■ **Information**:

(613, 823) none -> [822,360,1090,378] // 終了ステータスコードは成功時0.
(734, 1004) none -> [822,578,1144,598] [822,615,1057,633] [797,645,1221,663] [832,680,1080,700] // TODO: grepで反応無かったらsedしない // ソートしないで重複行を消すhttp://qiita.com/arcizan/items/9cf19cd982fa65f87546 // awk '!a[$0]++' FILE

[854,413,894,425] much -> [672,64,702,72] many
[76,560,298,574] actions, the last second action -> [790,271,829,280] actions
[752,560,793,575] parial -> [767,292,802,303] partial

==

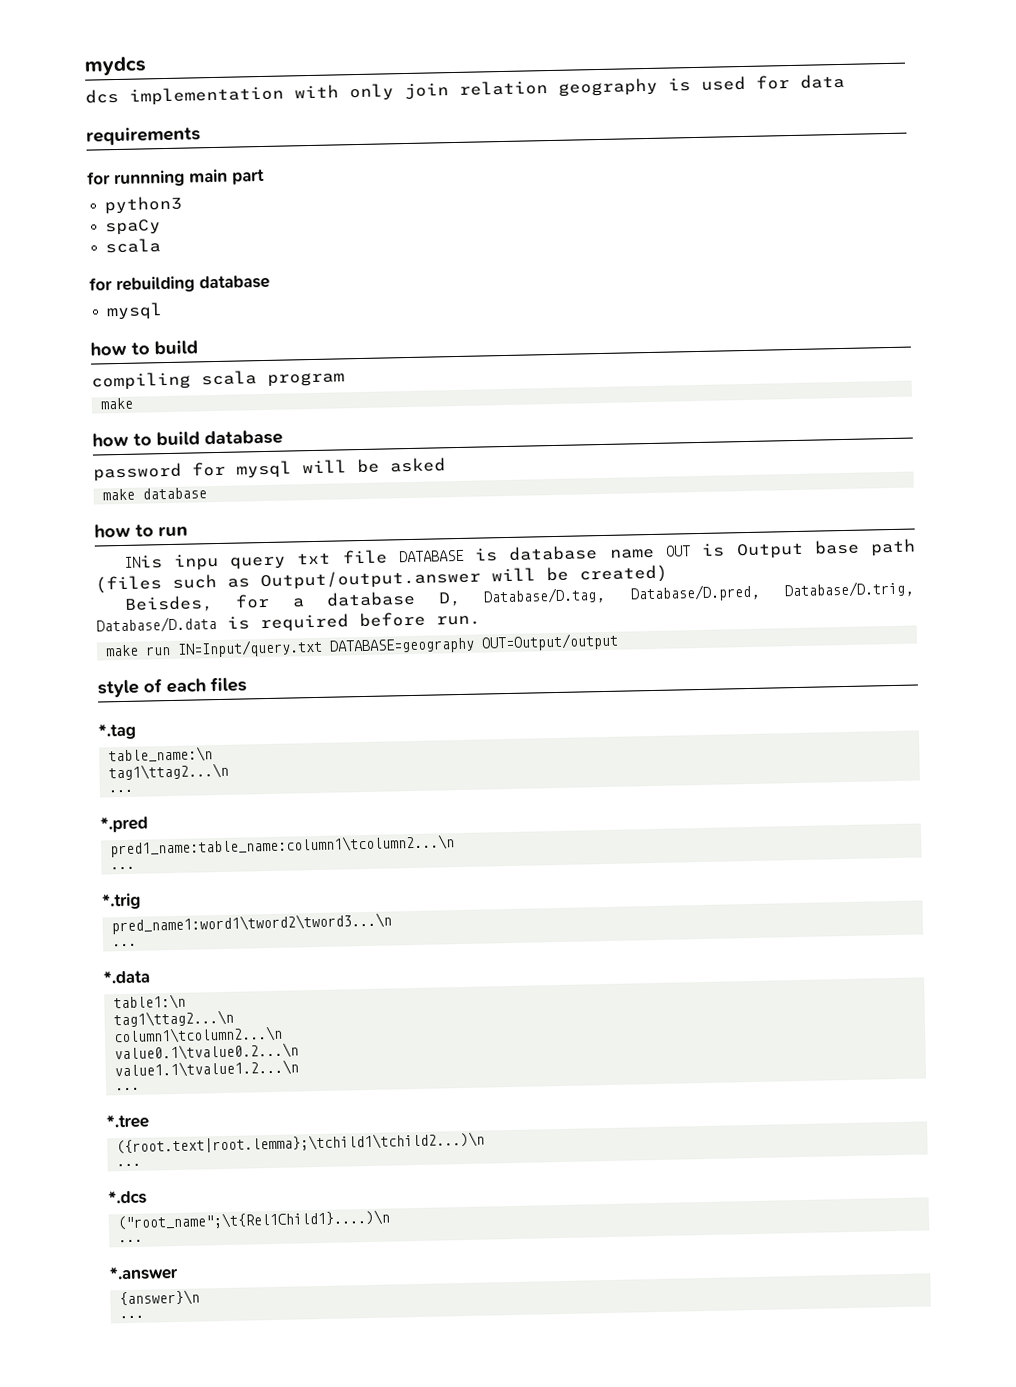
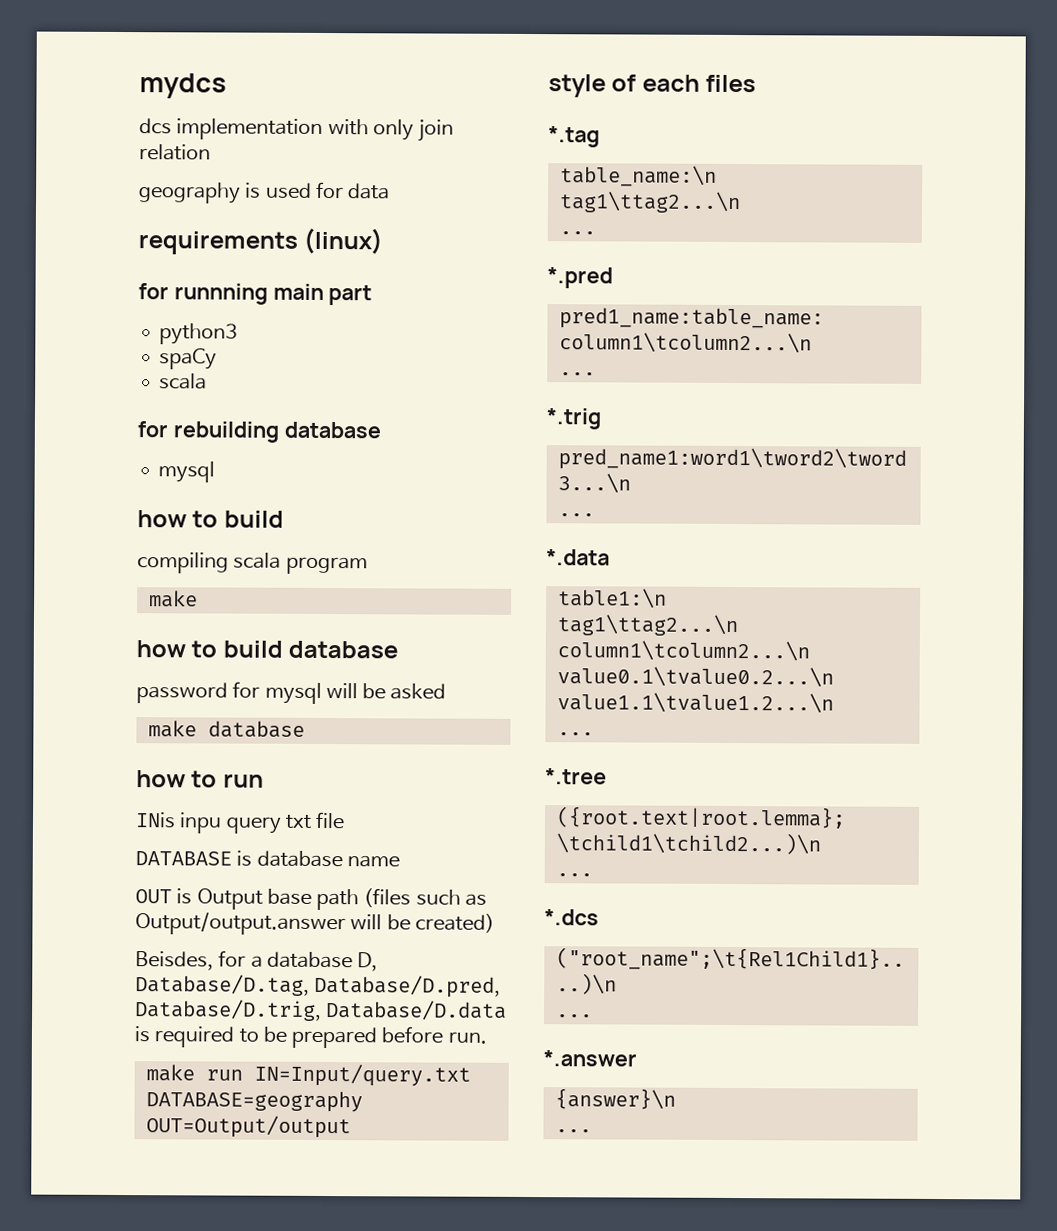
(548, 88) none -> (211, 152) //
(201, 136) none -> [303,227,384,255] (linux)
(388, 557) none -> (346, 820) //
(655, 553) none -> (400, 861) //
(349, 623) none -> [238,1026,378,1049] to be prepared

* * *

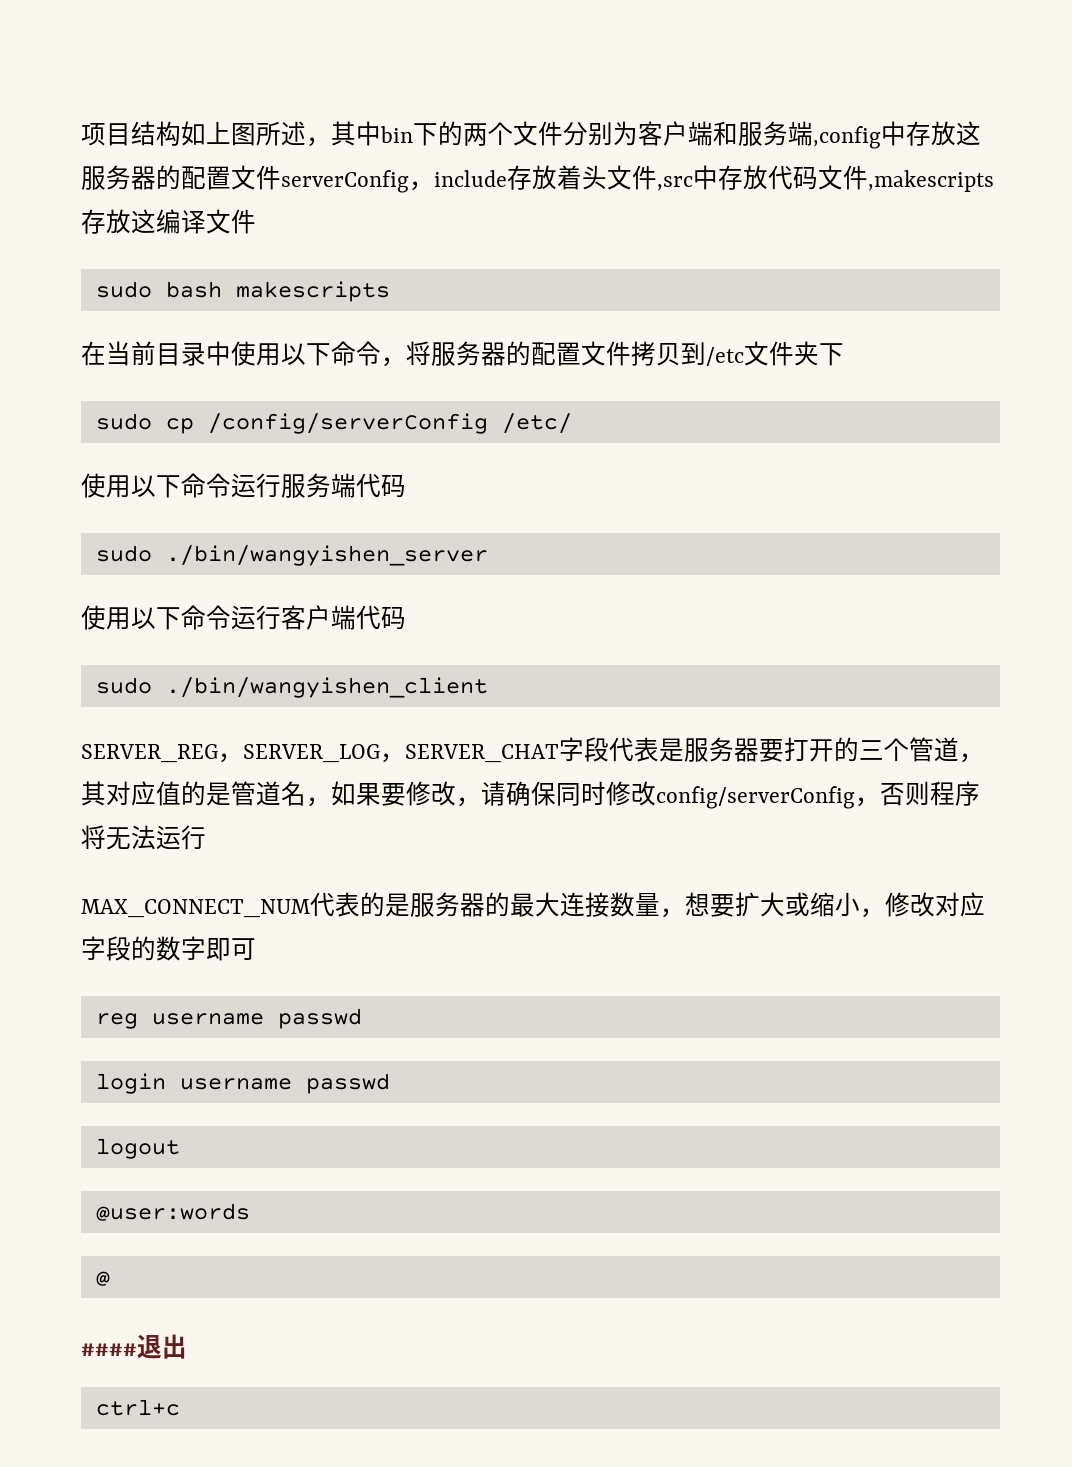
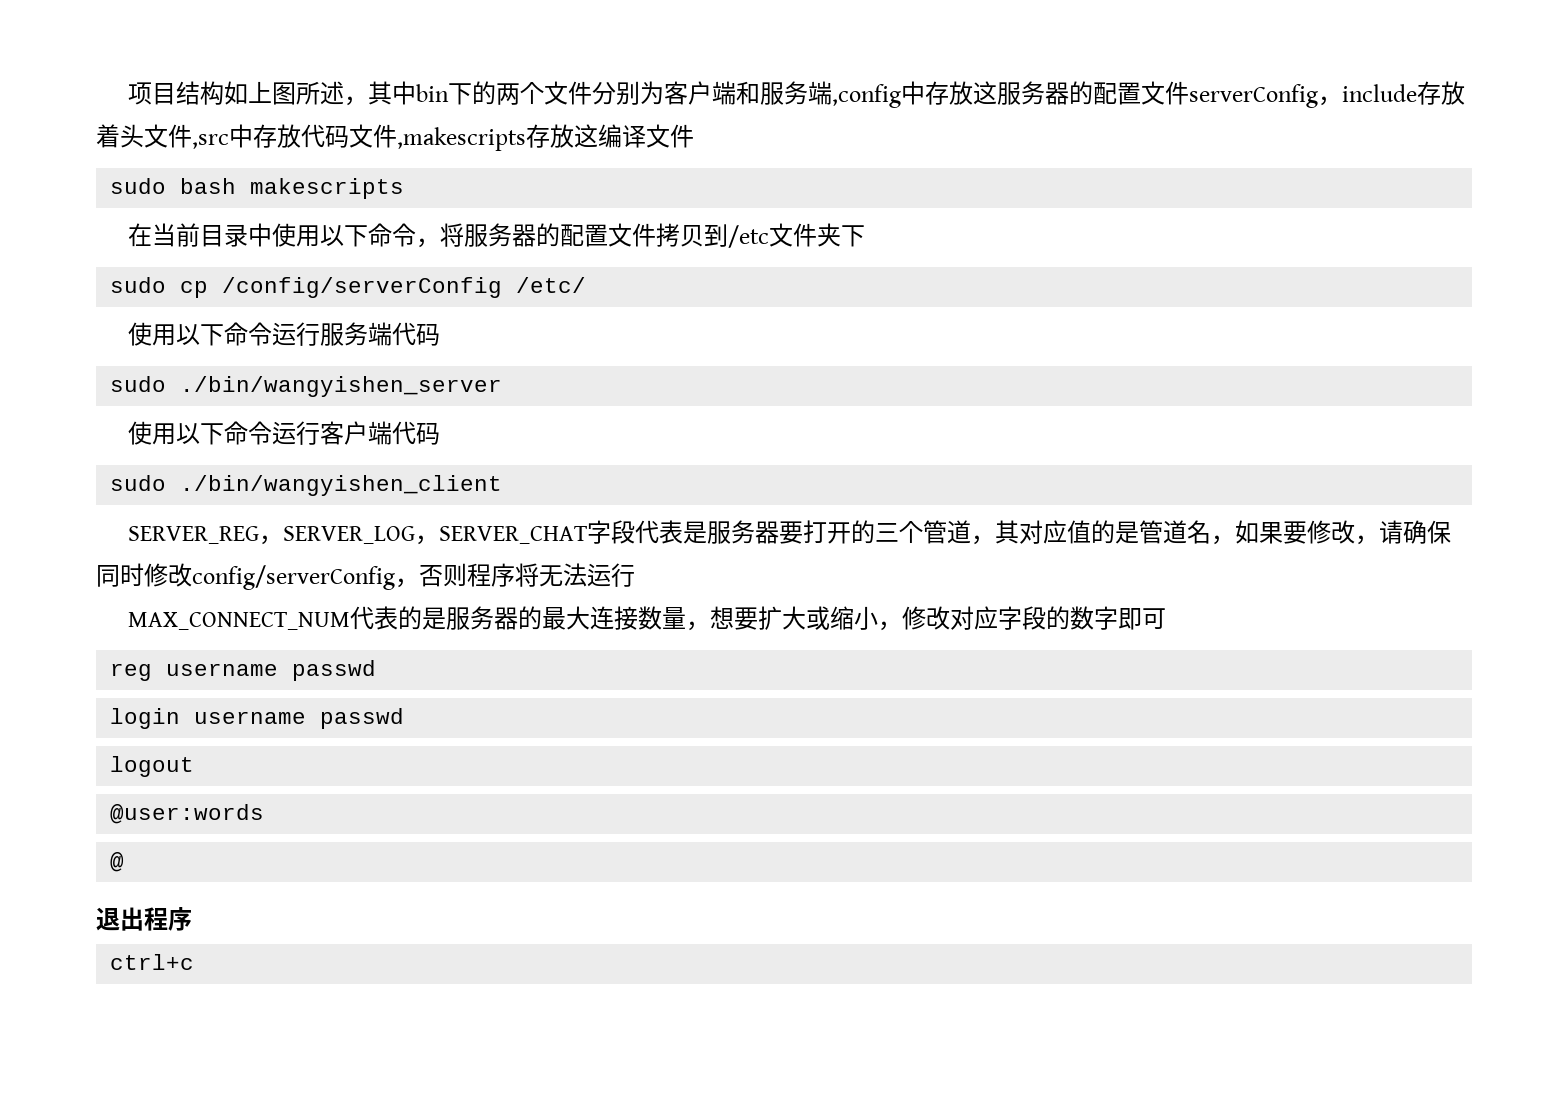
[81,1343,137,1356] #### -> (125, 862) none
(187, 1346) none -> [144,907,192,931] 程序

■ **Task objective**: For the lines above, output exactly those from the line containing "[81,1343,137,1356] #### -> (125, 862) none" through the line containing "(187, 1346) none -> [144,907,192,931] 程序", and skip the others.

■ **Task response**:
[81,1343,137,1356] #### -> (125, 862) none
(187, 1346) none -> [144,907,192,931] 程序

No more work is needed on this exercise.